Sunday 11 November 2007

MELTING POT

So, here I am again, amongst people of all nationalities, typing from an Internet point. It's nice but I prefer doing it at home, possibly naked.
Ok, just kidding. I use to wear a black mask.
Work is going well, climbing...not so well.
I can barely find the time to take a pee during work hours, with the big big sales, the shop is always very, very busy. I hate people searching for sleeping bags for other people, they don't know absolutely anything about when and where they'll be used, and often ask for "one that could be used now, for a trekking outside, but also in the summer for sleeping on the beach".
Searching in the back of the shop I found tons of vintage shoes: Lasers, Ninjas, really fun stuff, and now I'm the proud owner of a shining new pair of Boreal Indo Rojo, that I took for 30 Euros for the gym.
Then I'll buy one pair of Dragons, that are amazingly tight, and one of Solution, more comfy.
Still haven't touched rock. GRRRRRRRRRRR.
I forgot to tell that very wisely I went out and got drunk with Negroni the night before my first day at work. Nice one.
The new gym is very good, but I don't like the setting at all. They have started to set every problem new age style, with strange moves rather than really hard ones. You may have to touch to top with your body horizontal, one foot jammed and the other one hooked somewhere, or shit like that, and I really don't want to: I'd prefer a few small holds here and there on the 50° wall.
I'm not weak but feel weak, and am always testing myself: thursday I managed to leave the ground, even if for a breif moment, or for the shortest amount of time humans knows of, while deadhanging the 1cm edge one hand-no crimping.
I have another day off tomorrow and will start the new training program: as usual I completely put myself into the guru's hands.
What else?
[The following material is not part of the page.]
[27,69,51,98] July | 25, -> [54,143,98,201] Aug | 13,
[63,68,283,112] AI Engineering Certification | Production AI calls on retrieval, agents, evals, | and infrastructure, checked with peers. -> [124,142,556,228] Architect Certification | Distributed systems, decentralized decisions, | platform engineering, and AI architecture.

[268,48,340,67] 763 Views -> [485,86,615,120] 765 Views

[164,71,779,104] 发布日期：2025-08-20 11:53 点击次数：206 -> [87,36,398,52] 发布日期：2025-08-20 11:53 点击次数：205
Oh yes, I cycle one hour every day to go to work and back, and am always hungry.
Reading this post I ask myself if it's really worth to be published, it seems I'm doing nothing but working...
There are lots, lots of beautiful women in Florence. Storm a comin'.

Wednesday 7 November 2007

WORK? BIG LOSS OF TIME!

So, the first day at the climbing shop came and went.
And then, so did the second morning.
The result? A big loss of time, but not in the easiest way to think about: I mean that when I'm there "working", I can't notice time passing, so I find myself at lunch break, then at work again, then at home, seemingly in just a while.
And: could, being somewhere talking with friends about climbing stuff, be called working?
Anyway, in a matter of hours I'll have to dissuade a lady from buying some rope, tie it to a heater, another part to herself, and go and work on her house roof, the rope passing through a window and then the border of a terrace.
She also asked me to rig everything for her: oh yes, to go in jail when you fall? For sure...
My first day was a major success.
The gym opens tonight.
Life's good.

Monday 5 November 2007

WE DON'T HAVE CONTROL

We don't have control on our lives.
At least not as much as I'd like.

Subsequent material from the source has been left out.